I see this Stack Overflow question about this very snippet, but in MinGW, not Cygwin. I will continue debugging further but wanted to post this finding. Apologies for the noise I'm causing to subscribed folks!

UnixJunkie commented 3 years ago

The setcore thing is an optimization related to core pinning; parmap should still be able to run fine without it (on not too dumb an OS). If you create a version of parmap where the setcore thing has been removed, you should be able to compile parmap further.

fasiha commented 3 years ago

Thanks @UnixJunkie for your support and encouragement! The error above happens because MinGW (and thus OCaml for Windows) does not provide sysconf or _SC_NPROCESSORS_ONLN in its unistd.h. Only full Cygwin gcc does: parmap will build fine on Windows with full Cygwin (depending on cygwin1.dll). Sorry, I was unclear on this distinction!

UnixJunkie commented 3 years ago

If you manage to make parmap work on windows, please do share about the accelerations you observe. Then, other fork-based libraries (e.g. parany) might also benefit from your discoveries.

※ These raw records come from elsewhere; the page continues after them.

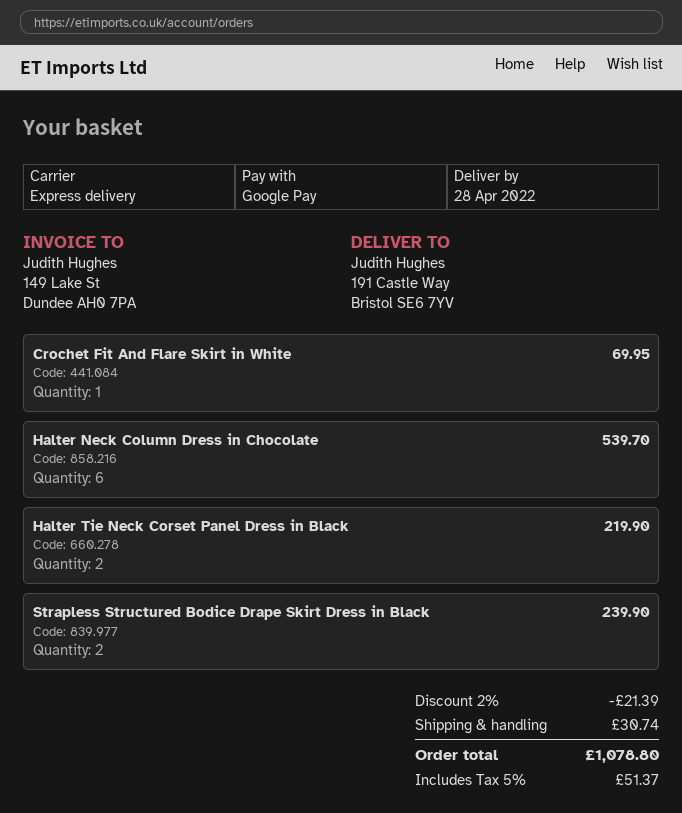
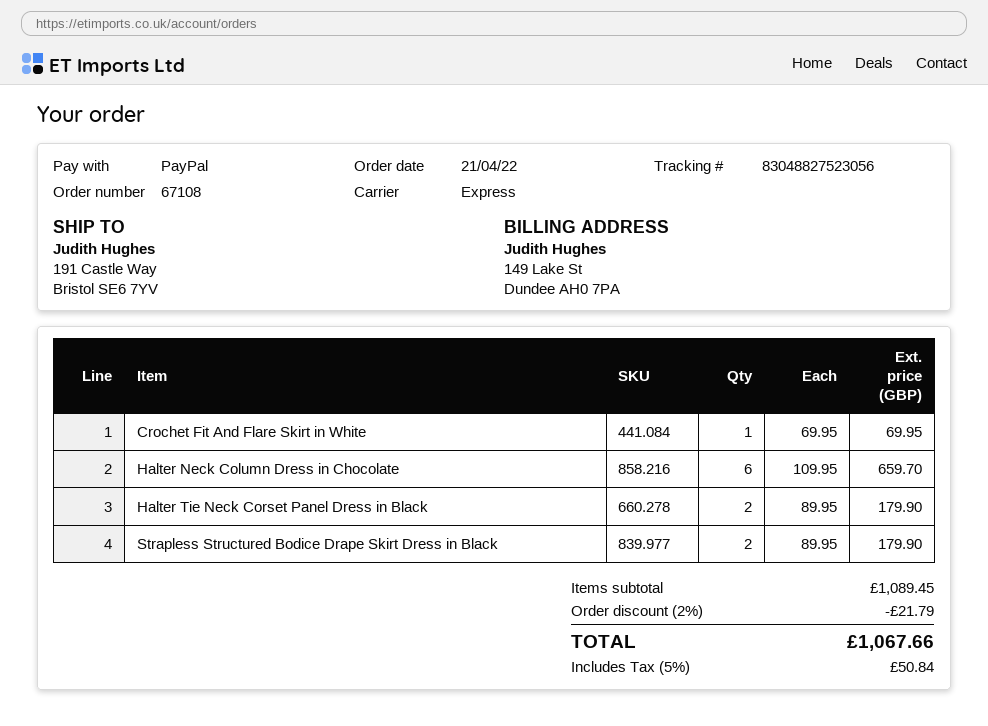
payment method: Google Pay -> PayPal
Halter Neck Column Dress in Chocolate: 6 for 539.70 -> 6 for 659.70
Halter Tie Neck Corset Panel Dress in Black: 2 for 219.90 -> 2 for 179.90
Strapless Structured Bodice Drape Skirt Dress in Black: 2 for 239.90 -> 2 for 179.90
discount: 2% = 21.39 -> 2% = 21.79
shipping: 30.74 -> none
tax: 5% = 51.37 -> 5% = 50.84
total: 1078.80 -> 1067.66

On Wed, Apr 21, 2021 at 5:20 AM Ahmed Fasih @.***> wrote:

Thanks @UnixJunkie https://github.com/UnixJunkie for your support and encouragement! The error above happens because MinGW (and thus OCaml for Windows) does not provide sysconf or _SC_NPROCESSORS_ONLN in its unistd.h. Only full Cygwin gcc does: parmap will build fine on Windows with full Cygwin (depending on cygwin1.dll). Sorry, I was unclear on this distinction!